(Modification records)
· · ·

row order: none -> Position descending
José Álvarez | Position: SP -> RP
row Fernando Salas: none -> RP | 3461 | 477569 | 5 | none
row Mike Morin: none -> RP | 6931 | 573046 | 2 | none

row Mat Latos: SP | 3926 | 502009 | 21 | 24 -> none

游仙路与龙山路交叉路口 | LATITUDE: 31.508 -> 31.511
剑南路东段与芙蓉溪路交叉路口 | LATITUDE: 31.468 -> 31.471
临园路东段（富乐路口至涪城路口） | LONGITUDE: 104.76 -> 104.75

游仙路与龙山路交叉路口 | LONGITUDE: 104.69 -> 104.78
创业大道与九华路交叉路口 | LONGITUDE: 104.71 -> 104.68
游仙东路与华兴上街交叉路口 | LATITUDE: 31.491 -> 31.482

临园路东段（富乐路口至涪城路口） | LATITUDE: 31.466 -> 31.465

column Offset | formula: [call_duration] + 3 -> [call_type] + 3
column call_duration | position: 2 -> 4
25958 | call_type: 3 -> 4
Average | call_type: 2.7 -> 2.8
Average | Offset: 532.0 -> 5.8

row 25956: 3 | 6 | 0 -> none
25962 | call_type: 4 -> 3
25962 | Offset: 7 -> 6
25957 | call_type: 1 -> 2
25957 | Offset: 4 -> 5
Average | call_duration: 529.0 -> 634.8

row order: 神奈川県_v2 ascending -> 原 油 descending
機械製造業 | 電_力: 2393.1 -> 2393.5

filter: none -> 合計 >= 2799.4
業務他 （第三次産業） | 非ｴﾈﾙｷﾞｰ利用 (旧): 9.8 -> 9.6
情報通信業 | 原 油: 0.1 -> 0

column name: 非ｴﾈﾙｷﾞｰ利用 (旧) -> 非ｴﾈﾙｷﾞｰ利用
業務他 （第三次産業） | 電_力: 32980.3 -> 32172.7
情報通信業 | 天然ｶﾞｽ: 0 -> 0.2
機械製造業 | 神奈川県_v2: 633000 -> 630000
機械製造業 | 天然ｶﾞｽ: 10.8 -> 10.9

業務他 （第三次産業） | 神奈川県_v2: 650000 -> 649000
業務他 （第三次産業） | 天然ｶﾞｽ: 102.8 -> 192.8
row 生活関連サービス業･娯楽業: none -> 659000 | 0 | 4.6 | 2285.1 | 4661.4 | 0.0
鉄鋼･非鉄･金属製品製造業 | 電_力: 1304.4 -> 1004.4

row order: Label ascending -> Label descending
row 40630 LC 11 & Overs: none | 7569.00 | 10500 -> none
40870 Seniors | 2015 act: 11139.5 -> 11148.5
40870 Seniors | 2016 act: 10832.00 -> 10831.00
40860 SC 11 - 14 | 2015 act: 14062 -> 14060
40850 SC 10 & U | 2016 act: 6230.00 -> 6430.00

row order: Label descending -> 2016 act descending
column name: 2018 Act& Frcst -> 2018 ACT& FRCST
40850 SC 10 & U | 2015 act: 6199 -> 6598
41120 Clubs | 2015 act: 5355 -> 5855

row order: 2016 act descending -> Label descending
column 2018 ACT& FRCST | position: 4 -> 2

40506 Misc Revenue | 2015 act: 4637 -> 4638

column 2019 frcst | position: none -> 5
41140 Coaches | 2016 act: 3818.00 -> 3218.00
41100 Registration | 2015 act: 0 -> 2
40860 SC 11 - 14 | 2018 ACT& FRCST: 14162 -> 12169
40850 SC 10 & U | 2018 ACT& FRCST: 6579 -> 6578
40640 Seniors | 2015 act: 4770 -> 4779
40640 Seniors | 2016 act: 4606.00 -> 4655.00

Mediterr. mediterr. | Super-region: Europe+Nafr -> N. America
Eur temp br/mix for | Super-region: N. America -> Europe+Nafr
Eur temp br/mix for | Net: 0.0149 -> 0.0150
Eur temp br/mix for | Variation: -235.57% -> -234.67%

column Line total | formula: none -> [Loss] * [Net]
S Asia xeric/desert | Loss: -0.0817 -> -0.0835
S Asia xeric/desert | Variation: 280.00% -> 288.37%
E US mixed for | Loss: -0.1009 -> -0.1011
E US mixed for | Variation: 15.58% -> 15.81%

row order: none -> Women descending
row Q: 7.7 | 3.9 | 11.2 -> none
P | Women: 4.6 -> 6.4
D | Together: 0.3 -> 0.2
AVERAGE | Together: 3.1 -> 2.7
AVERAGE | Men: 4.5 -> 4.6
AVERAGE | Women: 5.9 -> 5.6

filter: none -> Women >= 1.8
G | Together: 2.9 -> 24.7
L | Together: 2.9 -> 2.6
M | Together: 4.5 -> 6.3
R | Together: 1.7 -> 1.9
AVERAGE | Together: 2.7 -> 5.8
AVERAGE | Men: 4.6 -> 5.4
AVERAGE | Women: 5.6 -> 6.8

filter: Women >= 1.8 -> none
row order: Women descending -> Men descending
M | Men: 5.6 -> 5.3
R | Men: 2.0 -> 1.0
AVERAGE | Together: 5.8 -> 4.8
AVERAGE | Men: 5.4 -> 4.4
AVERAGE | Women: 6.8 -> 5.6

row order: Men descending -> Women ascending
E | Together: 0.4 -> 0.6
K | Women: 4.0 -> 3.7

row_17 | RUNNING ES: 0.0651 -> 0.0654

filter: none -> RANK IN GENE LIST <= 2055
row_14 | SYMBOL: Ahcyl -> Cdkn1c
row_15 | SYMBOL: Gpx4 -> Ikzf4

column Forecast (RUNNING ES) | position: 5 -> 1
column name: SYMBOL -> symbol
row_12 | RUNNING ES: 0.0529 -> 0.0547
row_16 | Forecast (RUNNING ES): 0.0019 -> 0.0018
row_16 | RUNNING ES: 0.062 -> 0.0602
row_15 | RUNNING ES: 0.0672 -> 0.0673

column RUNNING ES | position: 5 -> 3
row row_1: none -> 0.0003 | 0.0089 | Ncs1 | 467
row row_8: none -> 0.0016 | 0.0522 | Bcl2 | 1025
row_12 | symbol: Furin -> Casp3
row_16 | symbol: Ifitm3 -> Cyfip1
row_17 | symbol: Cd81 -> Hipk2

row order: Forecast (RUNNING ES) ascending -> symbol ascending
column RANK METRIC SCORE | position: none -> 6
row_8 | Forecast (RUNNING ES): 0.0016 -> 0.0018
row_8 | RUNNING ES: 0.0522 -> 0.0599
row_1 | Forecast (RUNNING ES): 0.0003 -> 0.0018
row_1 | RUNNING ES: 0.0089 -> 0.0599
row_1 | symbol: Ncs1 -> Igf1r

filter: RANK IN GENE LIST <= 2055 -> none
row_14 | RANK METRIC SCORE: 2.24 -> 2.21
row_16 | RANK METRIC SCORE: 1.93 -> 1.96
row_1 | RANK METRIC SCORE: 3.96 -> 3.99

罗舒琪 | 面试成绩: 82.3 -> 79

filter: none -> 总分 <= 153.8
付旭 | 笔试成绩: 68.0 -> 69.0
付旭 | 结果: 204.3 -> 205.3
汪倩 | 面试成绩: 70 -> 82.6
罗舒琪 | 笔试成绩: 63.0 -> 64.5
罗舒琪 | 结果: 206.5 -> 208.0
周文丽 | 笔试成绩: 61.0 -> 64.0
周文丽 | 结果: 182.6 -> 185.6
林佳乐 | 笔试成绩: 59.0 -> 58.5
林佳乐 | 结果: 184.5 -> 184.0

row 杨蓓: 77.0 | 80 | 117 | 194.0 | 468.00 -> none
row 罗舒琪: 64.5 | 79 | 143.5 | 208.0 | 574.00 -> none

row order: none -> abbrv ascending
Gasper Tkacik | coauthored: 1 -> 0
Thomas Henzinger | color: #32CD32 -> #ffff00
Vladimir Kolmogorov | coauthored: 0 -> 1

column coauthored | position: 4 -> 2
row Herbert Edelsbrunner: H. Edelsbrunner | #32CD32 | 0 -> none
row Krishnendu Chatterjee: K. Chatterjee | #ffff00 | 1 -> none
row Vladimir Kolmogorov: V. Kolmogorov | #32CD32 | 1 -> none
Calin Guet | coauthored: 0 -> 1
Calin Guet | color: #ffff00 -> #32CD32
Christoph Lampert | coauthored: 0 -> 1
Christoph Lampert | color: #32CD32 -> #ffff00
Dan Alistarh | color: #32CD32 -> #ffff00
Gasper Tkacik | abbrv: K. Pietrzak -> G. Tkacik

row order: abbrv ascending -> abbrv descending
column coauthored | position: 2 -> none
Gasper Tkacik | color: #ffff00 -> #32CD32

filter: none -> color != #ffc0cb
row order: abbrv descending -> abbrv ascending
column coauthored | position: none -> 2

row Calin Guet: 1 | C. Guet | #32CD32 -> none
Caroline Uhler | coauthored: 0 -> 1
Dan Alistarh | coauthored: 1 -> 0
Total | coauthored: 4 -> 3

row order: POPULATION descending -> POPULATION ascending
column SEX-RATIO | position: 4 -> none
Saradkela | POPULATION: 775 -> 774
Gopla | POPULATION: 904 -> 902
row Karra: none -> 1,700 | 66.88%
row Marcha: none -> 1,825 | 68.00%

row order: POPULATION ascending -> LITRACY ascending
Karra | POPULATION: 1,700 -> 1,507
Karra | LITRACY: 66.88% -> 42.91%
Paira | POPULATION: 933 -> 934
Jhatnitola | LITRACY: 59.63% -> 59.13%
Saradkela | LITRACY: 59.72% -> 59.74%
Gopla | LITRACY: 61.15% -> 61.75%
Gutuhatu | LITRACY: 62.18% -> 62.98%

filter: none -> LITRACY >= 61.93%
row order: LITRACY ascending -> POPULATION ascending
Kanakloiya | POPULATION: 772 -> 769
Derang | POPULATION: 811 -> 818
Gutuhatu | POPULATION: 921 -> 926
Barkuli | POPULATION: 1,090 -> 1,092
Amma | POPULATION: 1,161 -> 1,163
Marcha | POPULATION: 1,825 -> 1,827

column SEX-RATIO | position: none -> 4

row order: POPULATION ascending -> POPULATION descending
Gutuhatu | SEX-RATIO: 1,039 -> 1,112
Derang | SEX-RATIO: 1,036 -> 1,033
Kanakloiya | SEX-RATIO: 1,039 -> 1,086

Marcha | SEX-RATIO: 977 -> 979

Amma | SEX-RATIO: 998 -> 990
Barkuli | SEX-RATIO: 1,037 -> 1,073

· · ·

### WHAT IS NEEDED
Could you repeat exactly the lines above from the line with "column coauthored | position: 2 -> none" up to and including the line with "Total | coauthored: 4 -> 3", and only those?

### EXERCISE SOLUTION
column coauthored | position: 2 -> none
Gasper Tkacik | color: #ffff00 -> #32CD32

filter: none -> color != #ffc0cb
row order: abbrv descending -> abbrv ascending
column coauthored | position: none -> 2

row Calin Guet: 1 | C. Guet | #32CD32 -> none
Caroline Uhler | coauthored: 0 -> 1
Dan Alistarh | coauthored: 1 -> 0
Total | coauthored: 4 -> 3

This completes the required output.